Потерянные души
Это похоже на погружение в холодную темную воду. Реальность остается где-то очень далеко — над черной глянцевой поверхностью. Медленный, беззвучный полет. Ниже, еще ниже. Плавное соскальзывание в бездну. Все глубже и глубже. Вдруг понимаю, что не дышу. Не могу. Грудная клетка сжимается, ребра трещат, и весь я сплющиваюсь под страшным давлением. Уплощаюсь до состояния бумажного листа, тончайшего, полустертого древнего папируса. Смутно белеющий, словно лицо в ночи, лист бумаги. Он бьется в судороге удушья — умирает, забывая все, что было написано на нем.
Откуда эти звуки? — тихое позвякивание, легкий скрежет. Совсем близко. Звуки мешают окончательно забыться. Просыпаюсь и жадно, с полувсхлипом-полустоном вдыхаю прохладный воздух, втягиваю его сквозь стиснутые зубы, наполняю измученные легкие. Только потом открываю глаза.
Звезды. Крупные, белые. Спину холодит камень. Приподымаюсь на локтях. Вновь негромкий металлический звук. Сажусь, поднимаю руки к горлу. Долго ощупываю ошейник, просовываю под него пальцы, поворачиваю туда и сюда. Позвякивает цепь, прикрепленная к нему. Я, наверное, должен испугаться до полусмерти, но страха нет. Нет вообще никаких чувств: ни любопытства, ни подавленности, ни страха.
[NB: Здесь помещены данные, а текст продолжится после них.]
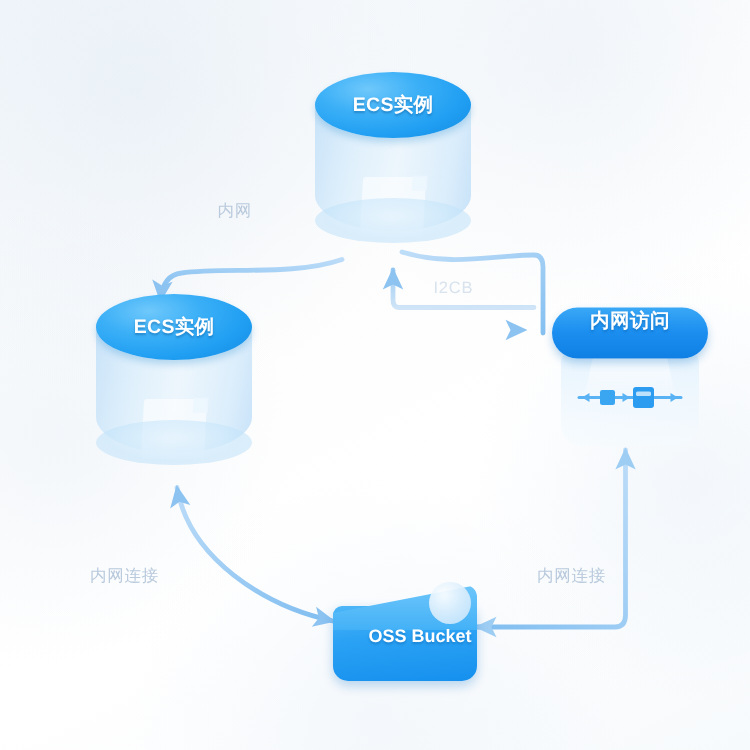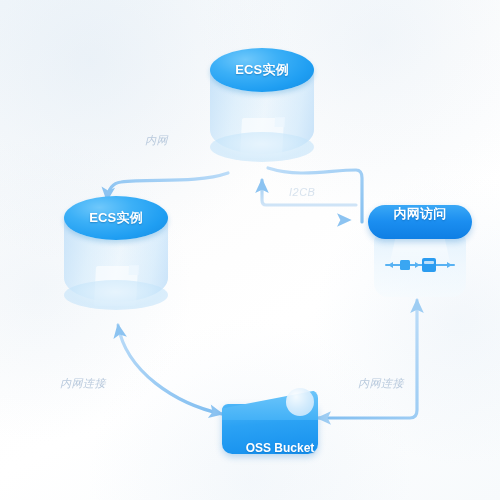"内网" .edge-label { font-style: italic -> none }
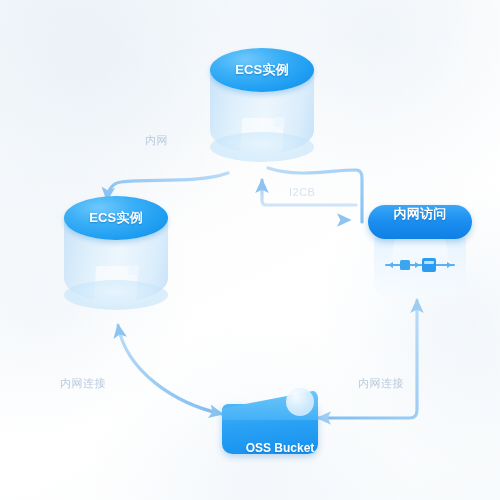"OSS Bucket" .bk-label { top: 42px -> 18px }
Встаю, озираюсь. Большая площадка, выложенная каменными плитами. Свет дают только звезды да тонкий серп Луны. Площадка огорожена, края стен неровные, чернеют на фоне ночного неба угловатыми уступами. Словно ледяная игла впивается в затылок — стегает по нервам внезапный ужас. На одном из уступов человеческая фигура. Пробило-таки. Перевожу дыхание, сердце бешено колотится.
— Эй! Кто там?! Что происходит? — мой голос странно искажается, отскакивая от стен. Слова кажутся чужими, как будто они произносятся на некоем неведомом наречии.
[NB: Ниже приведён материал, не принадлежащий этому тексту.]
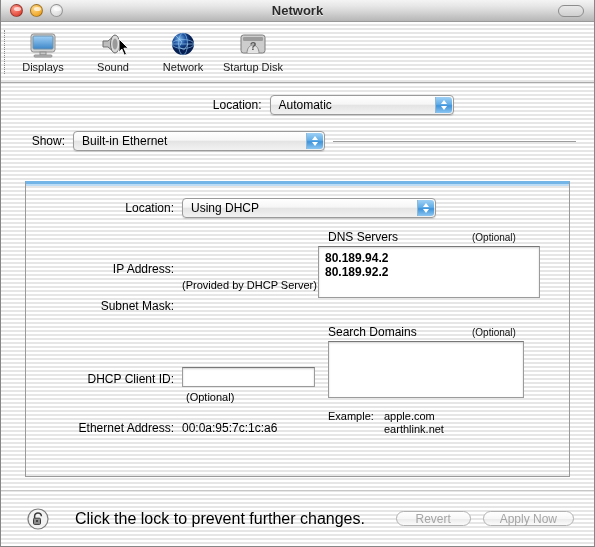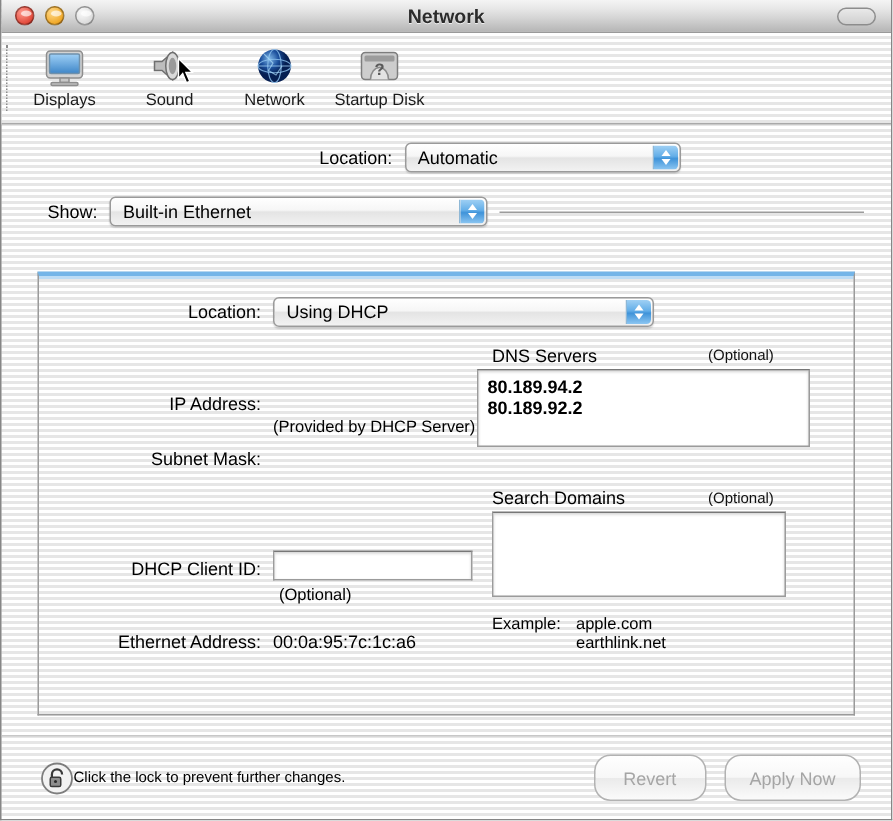"Click the lock to prevent" .lock-text { font-size: 10px -> 16px; margin-left: 0 -> 26px }
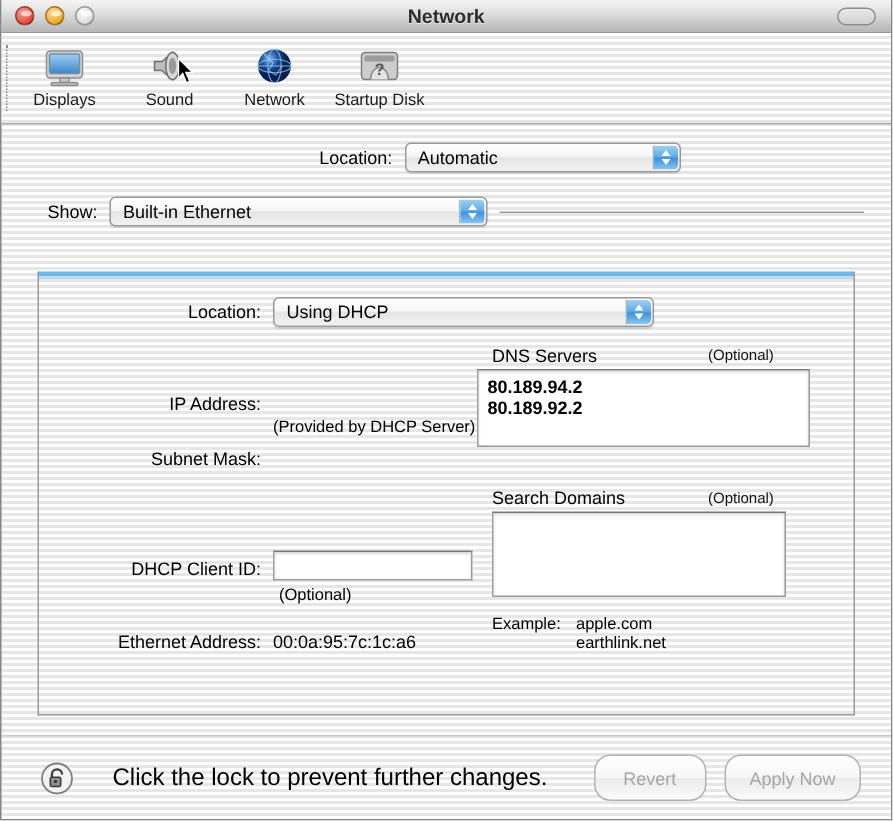"Revert" .abtn { height: 31px -> 15px }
Фигура неподвижна. Да живой ли это человек? Может, статуя? Ветерок колышет края одежды. Разве статуи одевают? Левее замечаю еще одну фигуру — значительно выше первой, почти в два раза. Толком не вижу головы гиганта, лишь едва угадываю во тьме звериную морду — не то лошади, не то осла. Мне хочется проснуться, я щипаю себя, мотаю головой, поворачиваюсь на триста шестьдесят градусов и обнаруживаю еще фигуры. Их все больше и больше — может, три десятка, а может, уже четыре. Стоят на уступах стен, загораживая звезды. Разного роста, разной комплекции. Кривые рога, стоящие торчком длинные уши, поблескивающие в звездном свете клювы. Существа, которых не может быть. Безмолвные, неподвижные, живые.
***
Он забавен, но не более того. Тогда, в рок-баре, я выпила лишний коктейль. И согласилась на еще один, когда он предложил. А что? Я взрослый человек, сессия прошла как страшный сон, а моя подружка Маринка куда-то подевалась.
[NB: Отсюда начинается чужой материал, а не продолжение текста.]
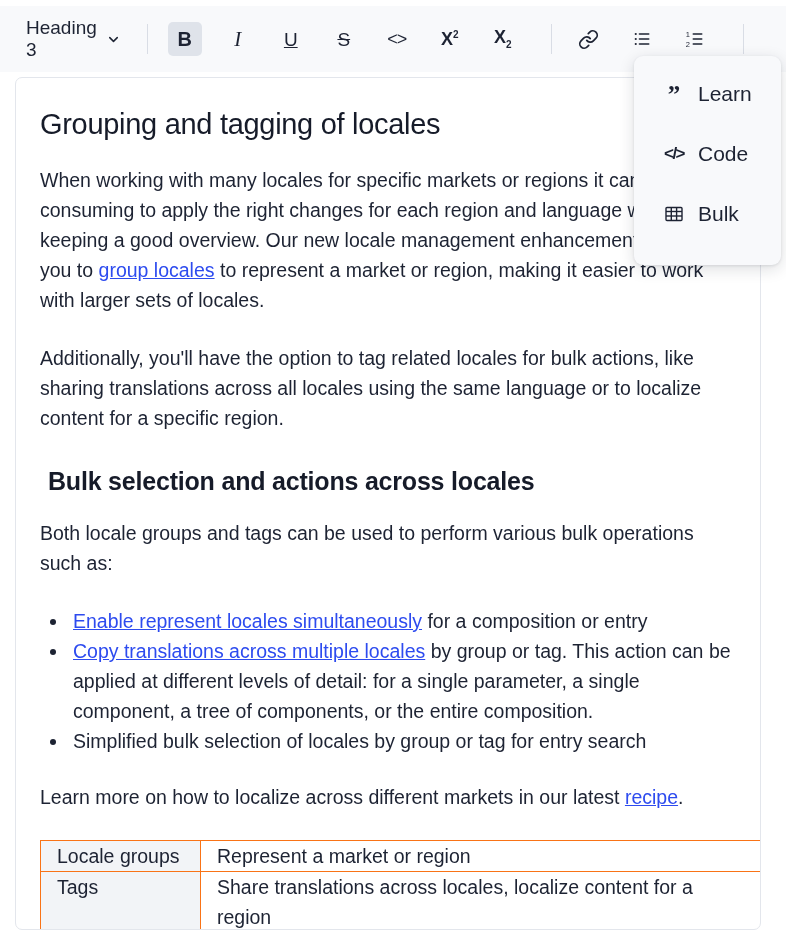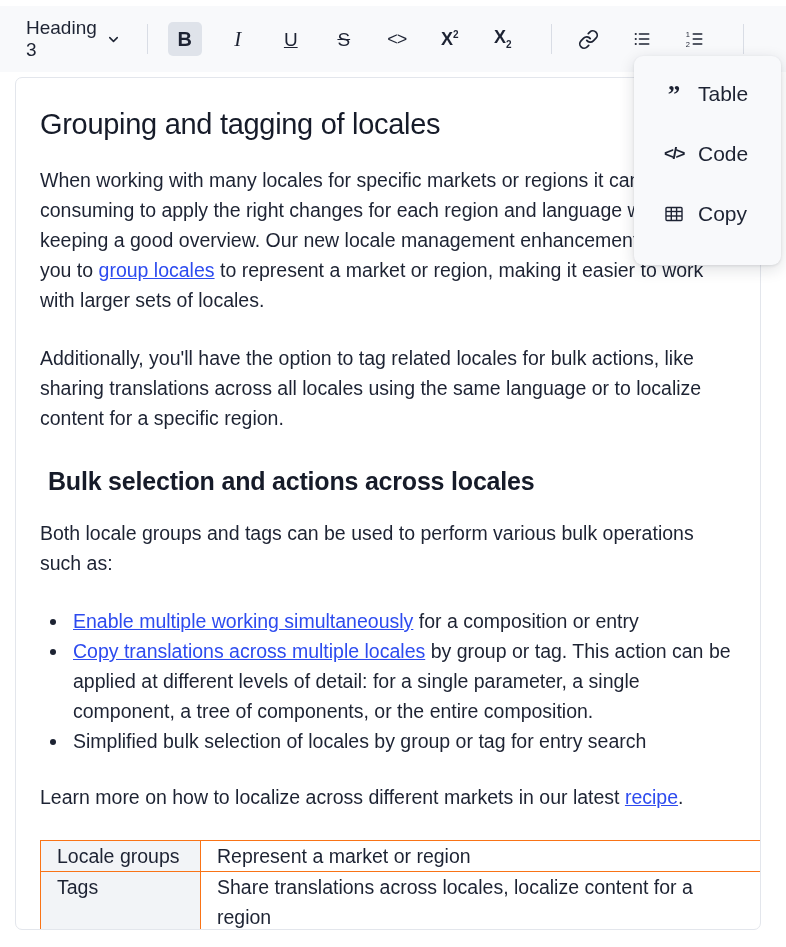"Table" span { text: Table -> Learn }
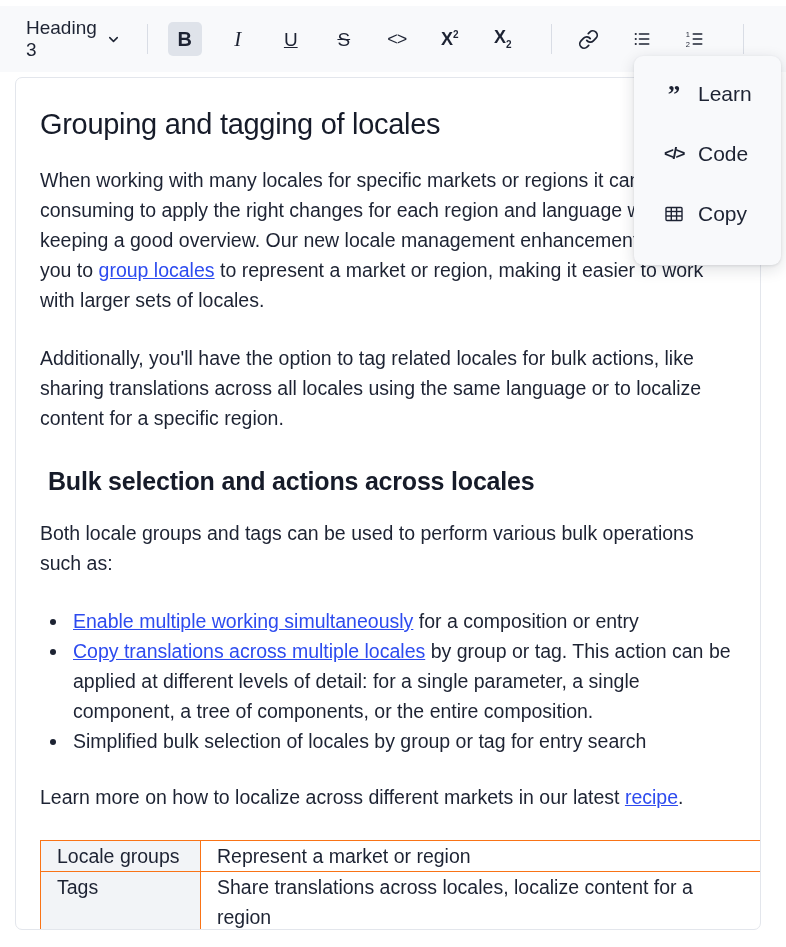"Copy" span { text: Copy -> Bulk }
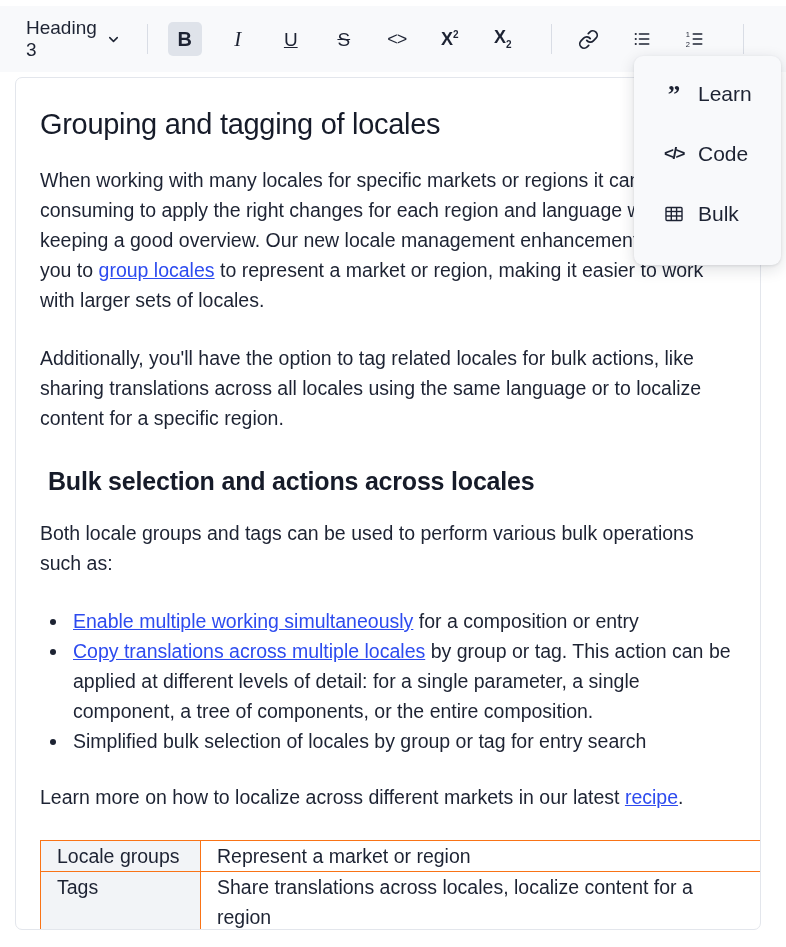"Enable multiple working simultaneously" a.doc-link { text: multiple working -> represent locales }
О да, он был обаятелен, постоянно улыбался, шутил. В нем, наверное, было литра три пива. Под старенькую балладу "Scorpions" пошли танцевать. Он все что-то бормотал про Египет, про то, что весной поедет на раскопки какого-то храма. Спросил, отправлюсь ли я с ним в дельту Нила? Я ответила, что хоть в гамму. Он уважительно хмыкнул. Дескать, греческий алфавит знаешь. Такая юная, красивая. И при этом образованная. Мол, это теперь редкость. И обдавал кислым пивным духом, и норовил носом уткнуться мне в шею. А губами — в ухо. Странно, да? Не знаю, как это у него получалось.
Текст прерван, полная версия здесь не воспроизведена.